Propuso, por ejemplo, revivir la antigua figura de la cooptación, según la cual las altas cortes seleccionan a los magistrados sin la injerencia del Ejecutivo ni del Legislativo. En teoría, las ventajas y las desventajas de esta figura se han discutido ampliamente sin que exista un consenso al respecto. En la práctica, la cooptación podría tener una consecuencia evidente. En diciembre, tres magistrados de la Corte Constitucional serán reemplazados a partir de ternas presentadas por el Ejecutivo, lo cual consolidará la mayoría de funcionarios nominados por el Gobierno en el alto tribunal. Si la cooptación se aprueba, la influencia del actual Gobierno sobre el énfasis político o ideológico de la Corte Constitucional durará por mucho tiempo. Algunos analistas, con algo de suspicacia, han sugerido que el Gobierno busca precisamente eso, dejar una impronta ideológica en la Corte Constitucional.
El mecanismo de elección actual tiene problemas.
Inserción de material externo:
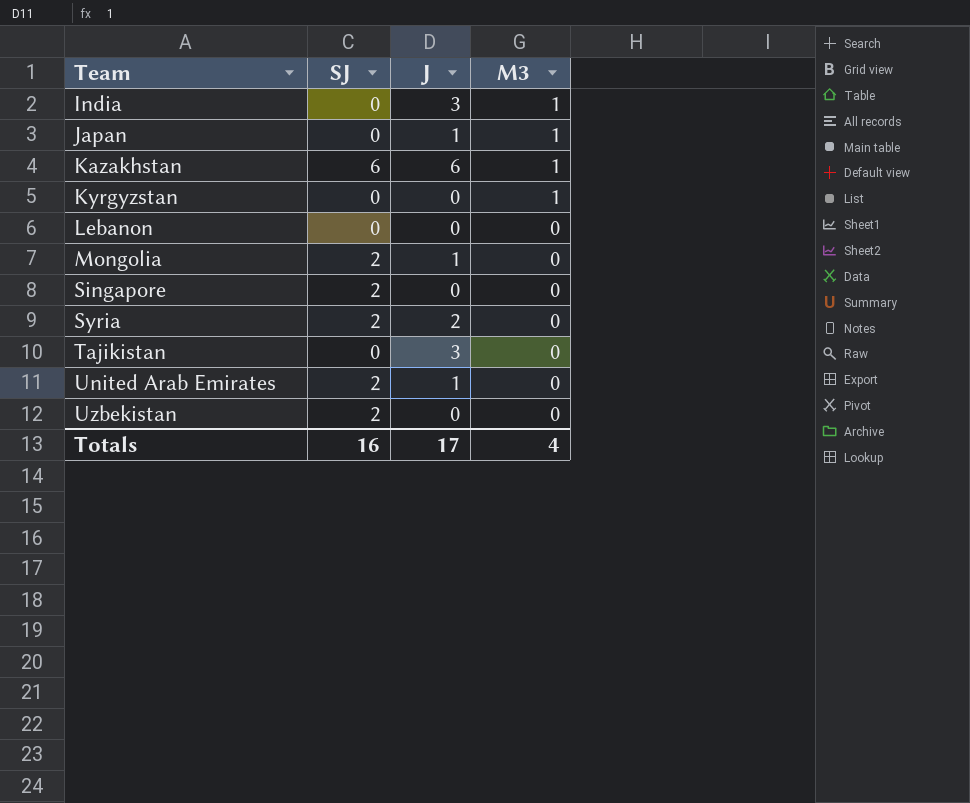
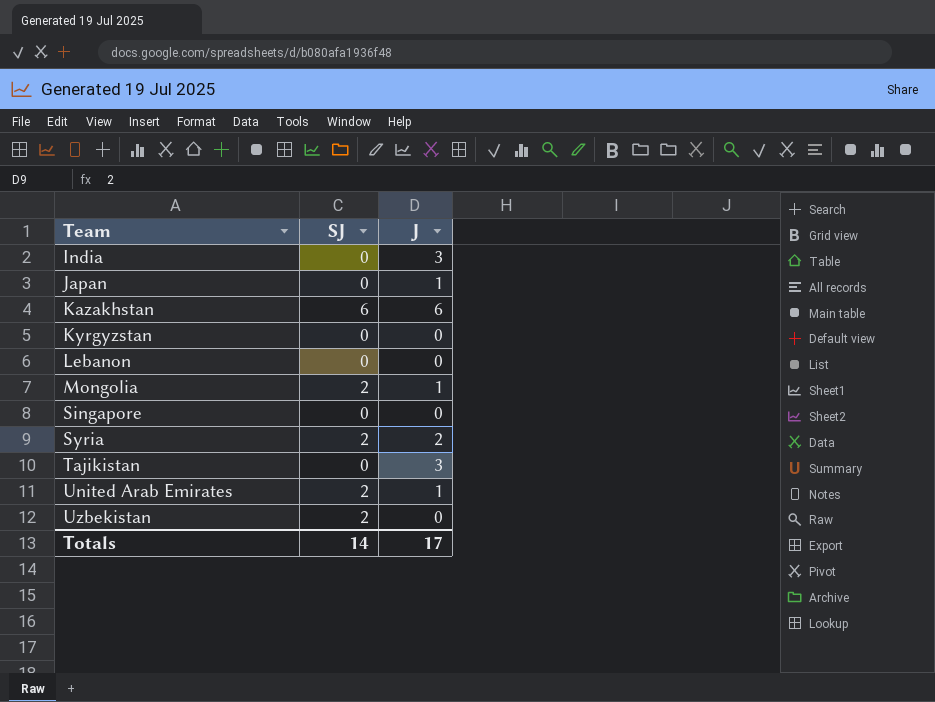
column M3 | position: 4 -> none
Singapore | SJ: 2 -> 0
Totals | SJ: 16 -> 14

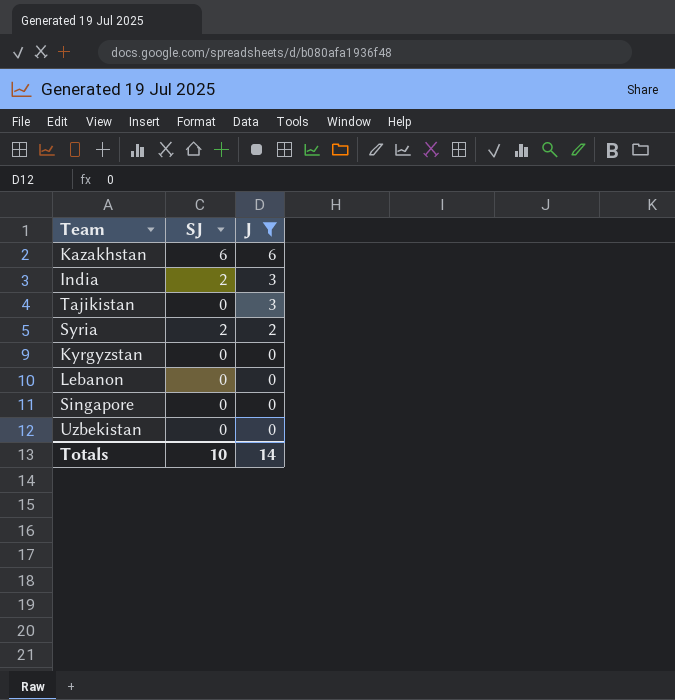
filter: none -> J != 1
row order: Team ascending -> J descending
India | SJ: 0 -> 2
Uzbekistan | SJ: 2 -> 0
Totals | SJ: 14 -> 10
Totals | J: 17 -> 14

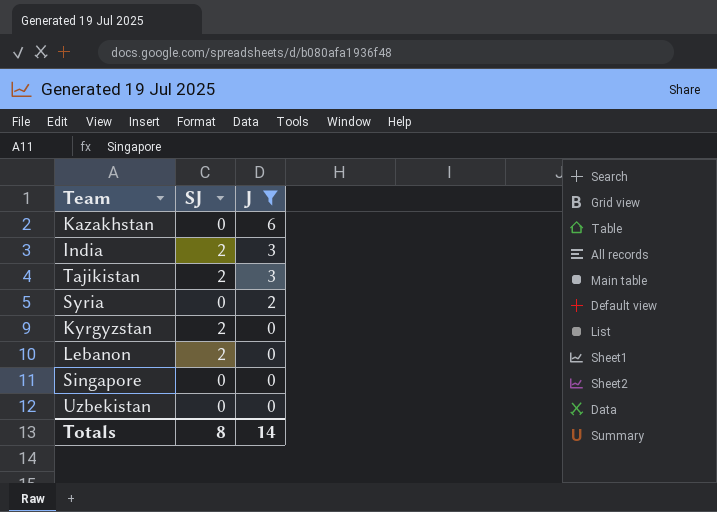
Kazakhstan | SJ: 6 -> 0
Tajikistan | SJ: 0 -> 2
Syria | SJ: 2 -> 0
Kyrgyzstan | SJ: 0 -> 2
Lebanon | SJ: 0 -> 2
Totals | SJ: 10 -> 8

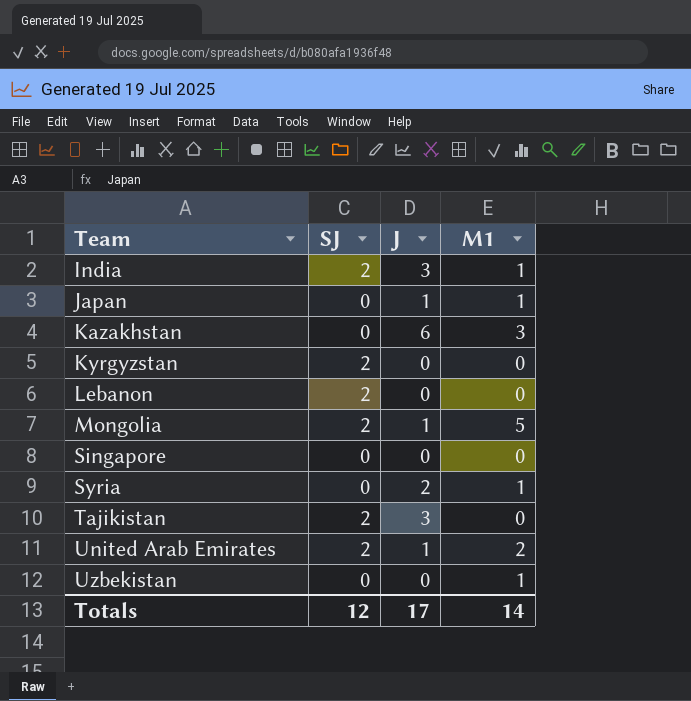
filter: J != 1 -> none
row order: J descending -> Team ascending
column M1 | position: none -> 4
Totals | SJ: 8 -> 12
Totals | J: 14 -> 17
Algunos magistrados han escrito sentencias con lo que, en retrospectiva, parecieran objetivos electorales. Un ex magistrado ha sido candidato a la Presidencia; otro, candidato a la Vicepresidencia, y varios más han salido a hacer política por cuenta de sus fallos. La participación del Congreso sin duda le da a la elección de los magistrados un carácter político. El Gobierno intenta, aparentemente, disminuir la injerencia política en la nominación. Pero lo hace proponiendo un mecanismo polémico y, sobre todo, dejando algunas dudas sobre la oportunidad de la propuesta.
El proyecto de reforma también contempla que sea el Ejecutivo el encargado de elaborar la terna para la elección del Procurador General. Esta propuesta le resta independencia a un organismo de control fundamental y puede debilitar el equilibrio de poderes. En general, no parece oportuno cambiar el mecanismo actual. Hay reformas más urgentes. Y los motivos del Gobierno no son claros.
Entre los temas de debate también figura la doble instancia en el juzgamiento de los congresistas. Al respecto, parece existir un acuerdo sobre la conveniencia del fondo de la propuesta, pero no sobre su oportunidad. Algunos comentaristas, de nuevo con algo de suspicacia, han querido ver en esta propuesta un salvavidas para los parlamentarios que se encuentran investigados por la Corte Suprema de Justicia en razón a sus nexos con la parapolítica. Otros han mencionado que esta propuesta es inconveniente en medio de un proceso complicado. Sea lo que fuere, la oportunidad de la propuesta es cuestionable.
El lema del ministro Valencia Cossio (“Si entrega unas debe asumir otras, porque es el equilibrio de poderes”) esconde, en últimas, una realidad incuestionable: el equilibrio de poderes no se define tanto en esta reforma, como en la iniciativa de una nueva reelección. Allí está la esencia del asunto. En síntesis, la reforma a la justicia ha despertado muchas suspicacias y no confronta los problemas de la justicia colombiana.